Все рухнуло. Меня не позвали на «Дилетантские танцы». Я случайно позвонила Майорову, Марина сказала, что он ушел.

– На «Дилетантские танцы». Там же Пьюбис танцует, и Чмутов, и эта его знакомая. Я не пошла, нет, сомневаюсь, что будет что-то хорошее. Тем более сейчас пост, а завтра в Каменск.

Завтра в Каменск! Меня не звали ни сегодня, ни завтра. Что ж такое, меня без Лёни никуда не зовут! Лёне пачками шлют приглашения, он выбрасывает их не советуясь. Зарываюсь в плед в кресле у телефона. Бьет озноб, обидный, весенний, когда знаешь, что эта весна не для тебя. Не могу сдвинуться с места, злюсь на весь мир. Через час мне звонит Майоров.

– Да не переживай ты, у Фаины в передаче все увидишь. Лера Гордеева танцевала, Диану-охотницу, чуть юбкой фотик мне не снесла. Такой темперамент в хилом теле! Ключицы торчат, а кажется, схватит и унесет. Чмутов разделся до трусов. Да позорненько: фламенко в белых трусах, если б хоть черные были! И связочный аппарат у него слаб.

Я молча радуюсь: позорненько. Пытаюсь узнать насчет Каменска.

– Ты про завтра? Поезжай, если хочешь. Автобус от площади, но как с местами, не знаю, нас-то Нетребко позвал.

Все поедут: Майоровы, Чмутовы. Так мне и надо! Мне же нравилась телефонная трубка, мне было достаточно лишь разговоров…

Я хватаю трубку, едва она вздрогнула, – я сама вздрагиваю в тот же момент:

– Ты так быстро ответила, Иринушка. А поехали завтра в Каменск? На похороны спектакля?

Завтра в Каменск?! Я что-то мычу, скрывая радость, не вникая в смысл его слов.

– Хрен его знает, что происходит с искусством. «Золотой слон»! Восемь спектаклей покрыли весь город, теперь хана, бродвейский принцип, спектакль дезафишируют. А ты только представь, что такое похоронить слона, сколько денег-то нужно, этот слон в полтеатра размером! Нетребко хочет, чтоб хоть мы напоследок увидели.

Хорошо, что он не видит мое лицо. Я ликую, как в детстве, когда впервые, в Крыму, увидела африканца, и тут же осознаю, что не смогу поехать: Лёлю не с кем оставить, и надо закрыть больничный.

– Поехали, Иринушка, будет славно. Все ты сможешь, у тебя же такая воля! Я подсмотрел твой гороскоп. Ну с кем ты Лёлю обычно оставляешь?

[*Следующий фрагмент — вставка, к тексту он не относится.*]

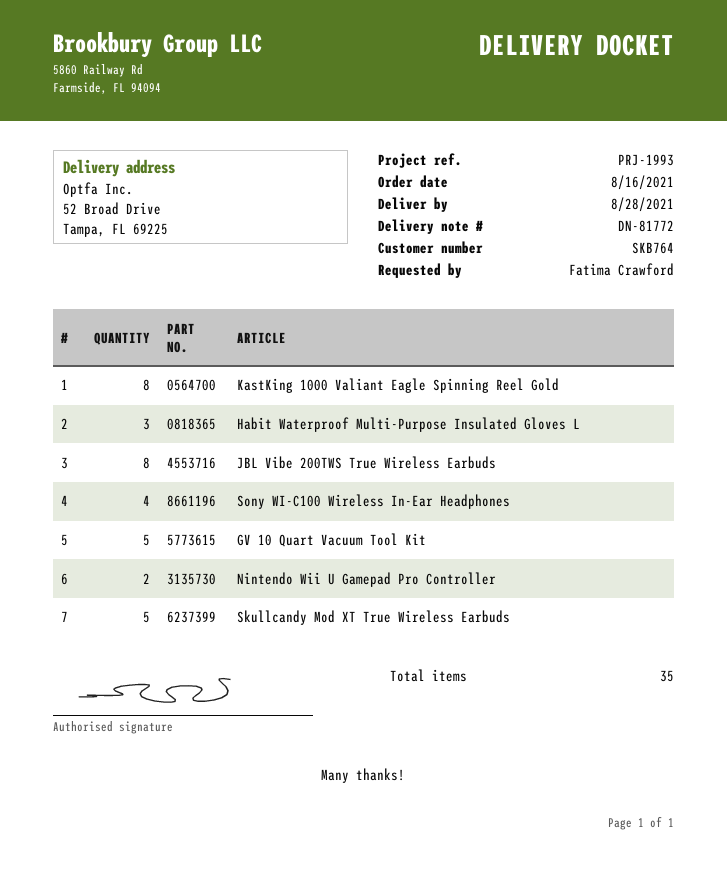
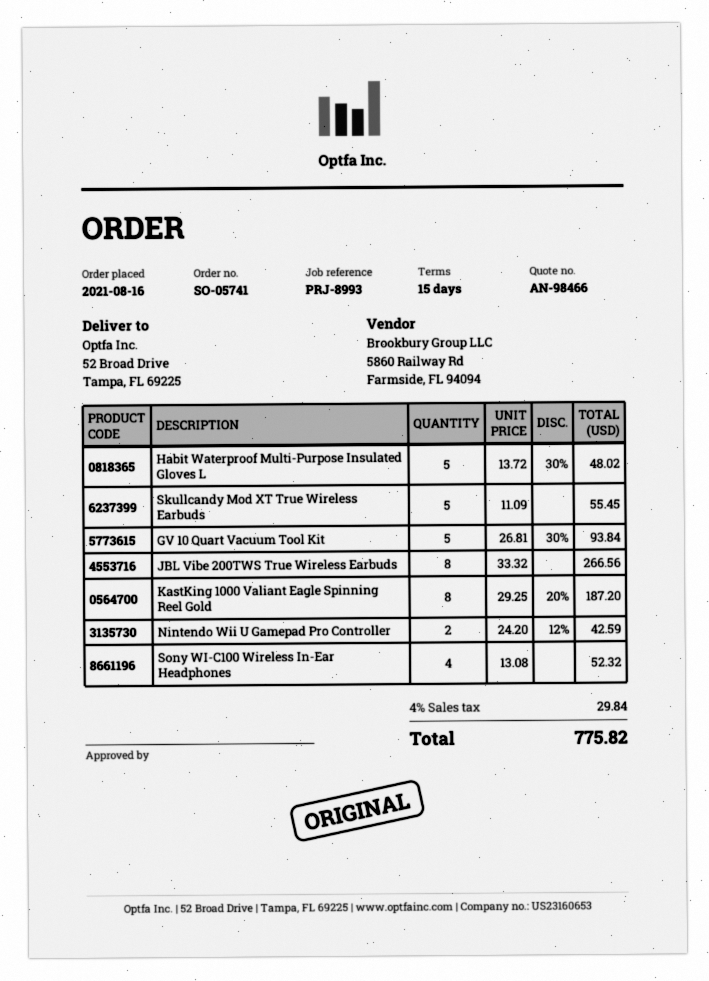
reference: PRJ-1993 -> PRJ-8993
Habit Waterproof Multi-Purpose Insulated Gloves L: 3 -> 5

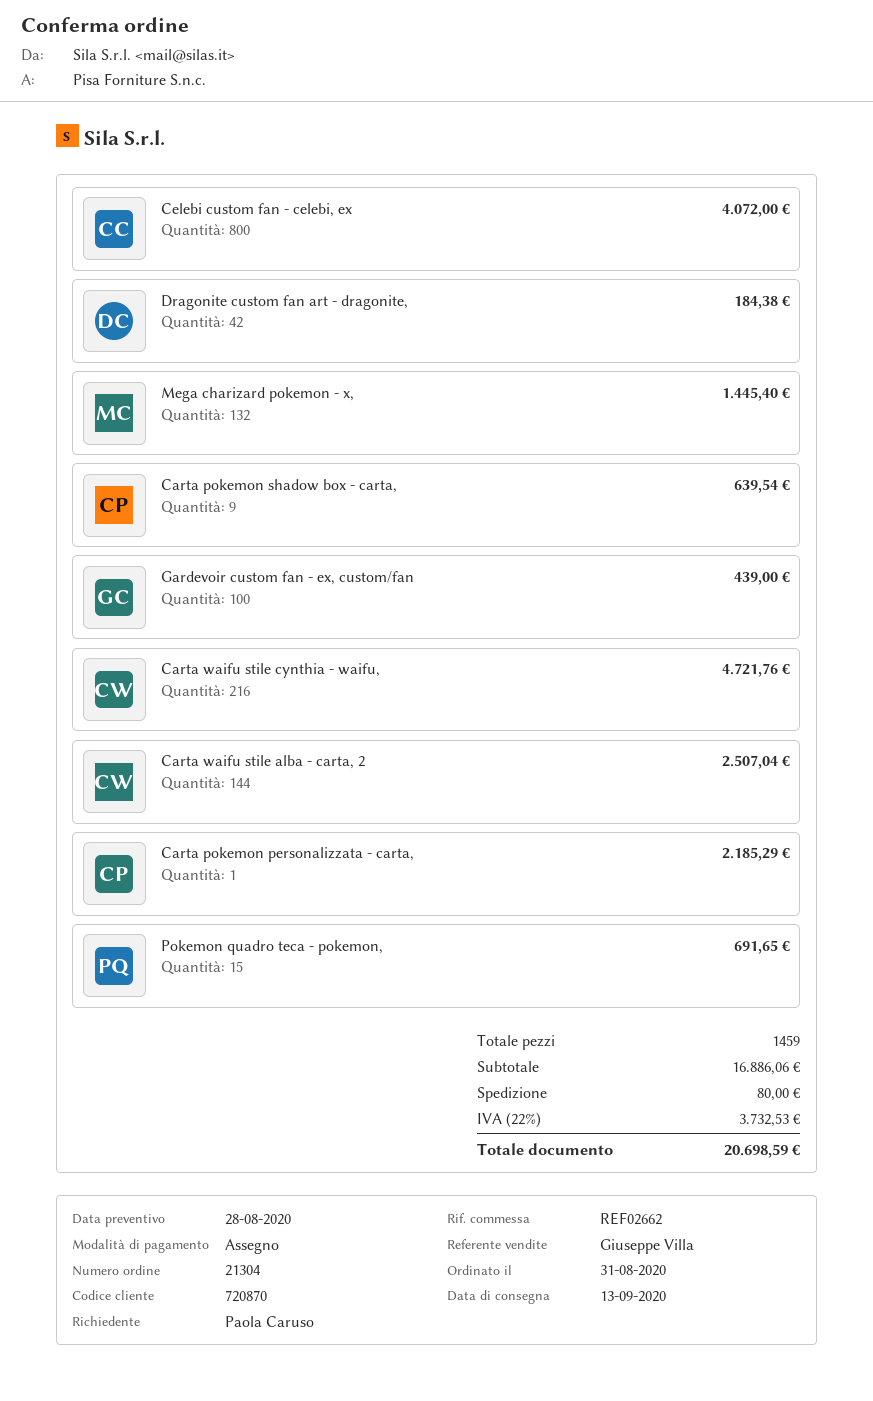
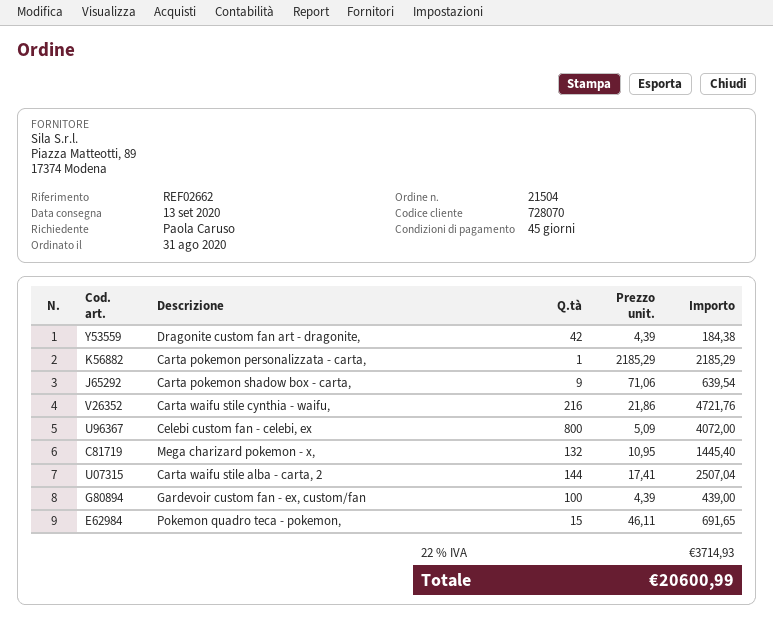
order number: 21304 -> 21504
customer number: 720870 -> 728070
shipping: 80.00 -> none
tax: 22% = 3732.53 -> 22% = 3714.93
total: 20698.59 -> 20600.99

Он проявляет заботливость и даже осведомленность, неожиданную для человека без трудовой книжки. Я вдруг признаюсь, что написала что-то такое, не знаю, как лучше назвать, не рассказ, не сценарий… Текст, подсказывает он мне, хорошее слово – текст. Я говорю про Тарантино, прямую речь, диалоги и Омутова, он ухватывается за вьетнамские заплатки и пытается их сорвать. Я пытаюсь держаться в образе невозмутимой фрау. Мы болтаем долго-предолго. Он в удивительном расположении духа, энергичном и щедром. У него какой-то черноземный голос.


С утра мчусь в поликлинику, отвожу Лёлю к маме, наряжаюсь в новое пальто и английскую шляпу, с бархатной лентой, с большими полями. Я привезла ее из Лондона, в таких, наверное, ходят на скачки. Я надела эту шляпу в Каменск. До главной площади идти пять минут, сбор у памятника Ленину, по дороге покупаю розу. Майоров, завидев меня, ахнул и поставил к старому тополю, чтобы сфотографировать. Он не догадывался, что я пришла на свидание.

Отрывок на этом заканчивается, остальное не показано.